Yep, the one with the yellow cover.


----------



## BabyGirl77

lohachata said:


> so ; if i get silly and drive my car through a bunch of kids at the bus stop i shouldn't be held accountable because i made a mistake ????
> hmmmm..very interesting..


That is not what I am saying. I am saying that it is done and over with, I shouldn't be held accountable forever. I have learned from my mistake, why should I be held accountable forever for something in the past? That is like never learning your mistake, if you are held accountable forever for something you did in the past.


----------



## BabyGirl77

WildForFish said:


> Will be interesting to compare the knowledge from books to the experience of long term fish keeping.


WildForFish: you just gave me an idea on what I can do after reading several books. Thank you for the idea!!!!!!!!!!


----------



## guppyart

I do have to say facebook groups have started to fully retire forums which is sad because the discussion isn't nearly the same level.
My local aquarium society forum used to be very active. now the forums last post was nov 4 but the facebook group is active so thats a perk. but you don't get the spread from a forum pulling from a larger grouping of people rather than those who have facebook.


----------



## emc7

I can no longer search old posts. I think is was our large library of solutions to problems that was pulling in new people via the search engines. If one has to go on, post your issue, and wait for a reply, we have no advantage over a real-time, but useless-archive resource like facebook.


----------



## AquaFan81

guppyart said:


> I do have to say facebook groups have started to fully retire forums which is sad because the discussion isn't nearly the same level.
> My local aquarium society forum used to be very active. now the forums last post was nov 4 but the facebook group is active so thats a perk. but you don't get the spread from a forum pulling from a larger grouping of people rather than those who have facebook.


That's quite sad because I prefer forums over FB groups. With groups it is hard to search for post or discussions - not to mention sticky posts. Well I hope the activity comes back - especially with me being new here


----------



## Mugwump

Well, some nice person reset the forum....and I received a P/W update...cool, as mine had stopped working here around the end of April???...perhaps others had a blip too ??

...hi folks


----------



## TheOldSalt

Yes, everyone got the same treatment.
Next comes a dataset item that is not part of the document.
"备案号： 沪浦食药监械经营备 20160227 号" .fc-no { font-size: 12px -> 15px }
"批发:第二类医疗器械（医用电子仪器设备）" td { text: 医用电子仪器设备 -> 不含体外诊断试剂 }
We got hacked, so everyone's old Passwords had to be changed.
I hope that all of those emails going out to every member will get a bunch of them to come back to FF.


----------



## Gilbert Fox

*I wouldnt count on it*

Given what was said above, (Stupid Facebook Groups) people dont even look at the old forums anymore. Face it folks, its a "want it now" hit and run, texting while they drive, smart phone addicted, Facebook Sheep society.

Nobody, except maybe we old dinosaurs stop to smell the roses anymore.


----------



## big b

A lot of aquarium forums have slowed down dramastically. I think it is because of face book and things like that. It's a real shame,i love these sites


----------